I was really happy dealing with Muttville. Stephanie, his foster mom has been helpful and generous with her time and advice, and Sherri Franklin has been most generous in subsidizing his medication and grooming.
Beethoven has given me connections and insights that previously weren’t there. I know so many more of my dog-loving neighbors and everyone from society ladies to homeless people are always delighted to give LvB (I insist he’s named after the composer NOT the movie) a head scratch and some cooing love.
My girlfriend recently adopted a young frisky overweight dog, and watching these two dogs learn to get along has been a wonderful, bonding “coparenting” experience.
Mostly Beethoven has made me look at my own aging father with renewed empathy. I see how much Beethoven was once a proud, beautiful lion, and how he can’t do what he once could as a young pup: navigate stairs, play catch.

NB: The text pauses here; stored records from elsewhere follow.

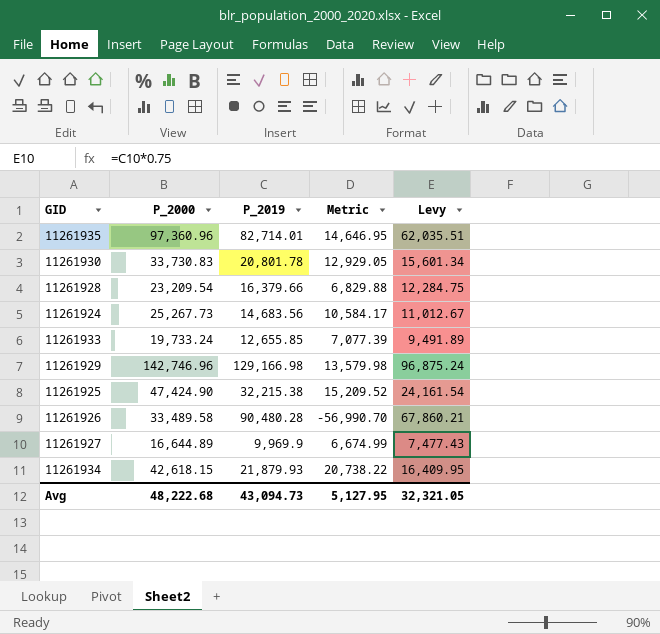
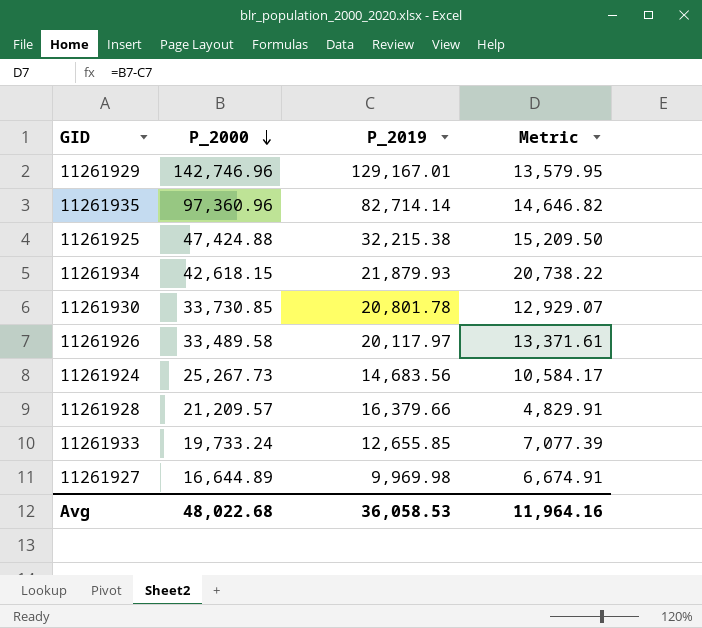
row order: none -> P_2000 descending
column Levy | formula: [P_2019] * 0.75 -> none
11261929 | P_2019: 129,166.98 -> 129,167.01
11261929 | Metric: 13,579.98 -> 13,579.95
11261935 | P_2019: 82,714.01 -> 82,714.14
11261935 | Metric: 14,646.95 -> 14,646.82
11261925 | P_2000: 47,424.90 -> 47,424.88
11261925 | Metric: 15,209.52 -> 15,209.50
11261930 | P_2000: 33,730.83 -> 33,730.85
11261930 | Metric: 12,929.05 -> 12,929.07
11261926 | P_2019: 90,480.28 -> 20,117.97
11261926 | Metric: -56,990.70 -> 13,371.61
11261928 | P_2000: 23,209.54 -> 21,209.57
11261928 | Metric: 6,829.88 -> 4,829.91
11261927 | P_2019: 9,969.9 -> 9,969.98
11261927 | Metric: 6,674.99 -> 6,674.91
Avg | P_2000: 48,222.68 -> 48,022.68
Avg | P_2019: 43,094.73 -> 36,058.53
Avg | Metric: 5,127.95 -> 11,964.16

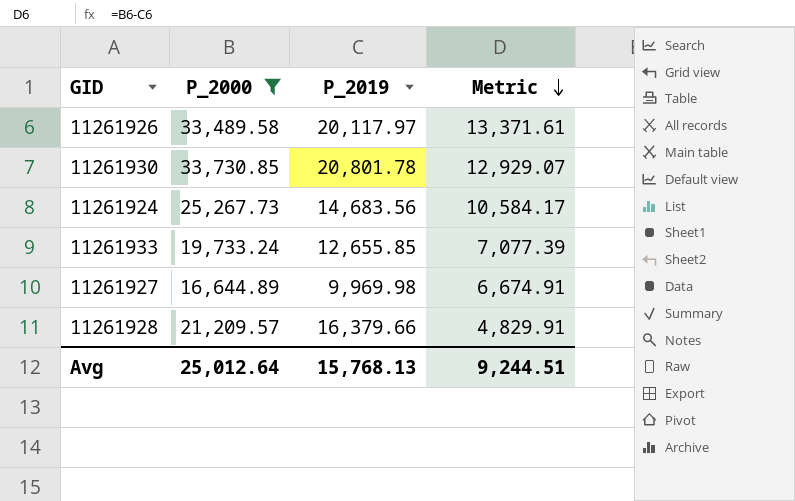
filter: none -> P_2000 <= 33,730.85
row order: P_2000 descending -> Metric descending
Avg | P_2000: 48,022.68 -> 25,012.64
Avg | P_2019: 36,058.53 -> 15,768.13
Avg | Metric: 11,964.16 -> 9,244.51

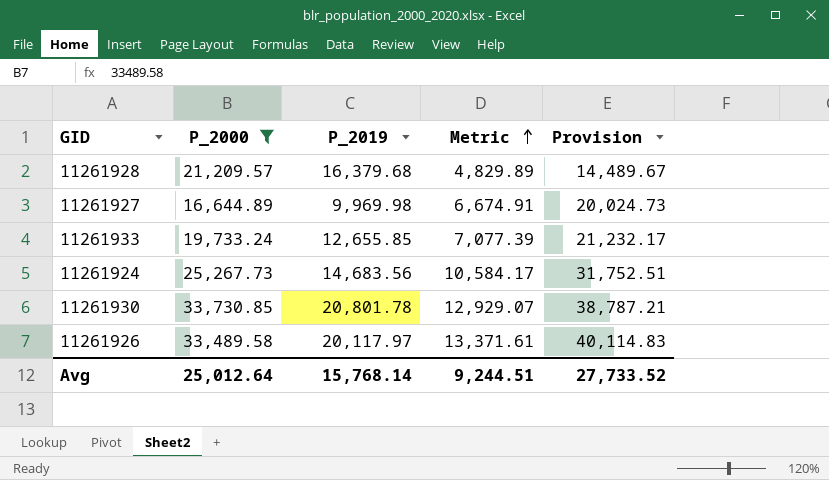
row order: Metric descending -> Metric ascending
column Provision | formula: none -> [Metric] * 3
11261928 | P_2019: 16,379.66 -> 16,379.68
11261928 | Metric: 4,829.91 -> 4,829.89
Avg | P_2019: 15,768.13 -> 15,768.14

I see him trying to keep up with the younger dogs, and I see my own father’s struggles with his diminished capacities. Beethoven reminds me of a dignified old college professor or Shakespearean actor who, in his old age, had to move to the Tenderloin, but still insists on wearing a bow tie every morning!
I must confess that getting an older dog was also a way of easing into dog ownership. I wanted to see how I would like it, and reasoned, perhaps morbidly, that if i didn’t really take to it, a dog in his condition would not be around for 10 more years. Silly me, I am now of course, head over heels in love with him, and I know it will break my heart when the time comes for him to sleep for the last time. But I know he will live the rest of his days in a comfortable safe place, and I want to thank everyone at Muttville for the combination retriever-bernese-chow-buffalo-camel-lion ball of fur that is snoozing in my living room as I write this.”
Written by our star foster mom, Stephanie -
“It has been a wonderful experience to witness Beethoven’s beautiful transformation from a defeated dog who had lost the wag in his tail to this proud boy who bravely marched his way over to the opposite end of the spectrum of happiness. As soon as he stepped paw through Muttville’s doors and was reintroduced to love and proper care, this amazing change began to take place. His tail gradually started to move back and forth again, he regained that sparkle in those soulful eyes and out arose a deep and profound gentleness. Soon after his triumphant victory over the heartworms that had infested his neglected body, we discovered that he was living with cancer. But by then, he had found his happy again and this precious soul was determined to land himself that forever home. And after many months of waiting patiently, he crossed paths with this special someone who has taken him under his wing in an extraordinary act of kindness and love. A living symbol of resiliance, Beethoven finally got his…”
Little Frankie, rescued by Muttville 2 years ago and adopted a year ago by volunteer Patty Stanton, is a rising star these days! His first claim to fame was his role in Muttville’s signature video called “The Story of Muttville”. A year later, he was cast as a dog dancing student in the soon-to-be-released family movie, “Doggie Boogie”. This past April, he completed a photo shoot as one of five doggy models for Waghearted Lifestyle Company, a locally-based dog apparel company. And this month, he is featured in the June issue of Dog Fancy Magazine in an article called “Shelter to Star: Frankie on the Dance Floor”. And let’s also not forget that he is one of the lucky mutts photographed with our “Mutt Mom”, Sherri Franklin, in the May issue of Family Circle!
What’s next for our little star? I guess we’ll just have to ask his talent agent!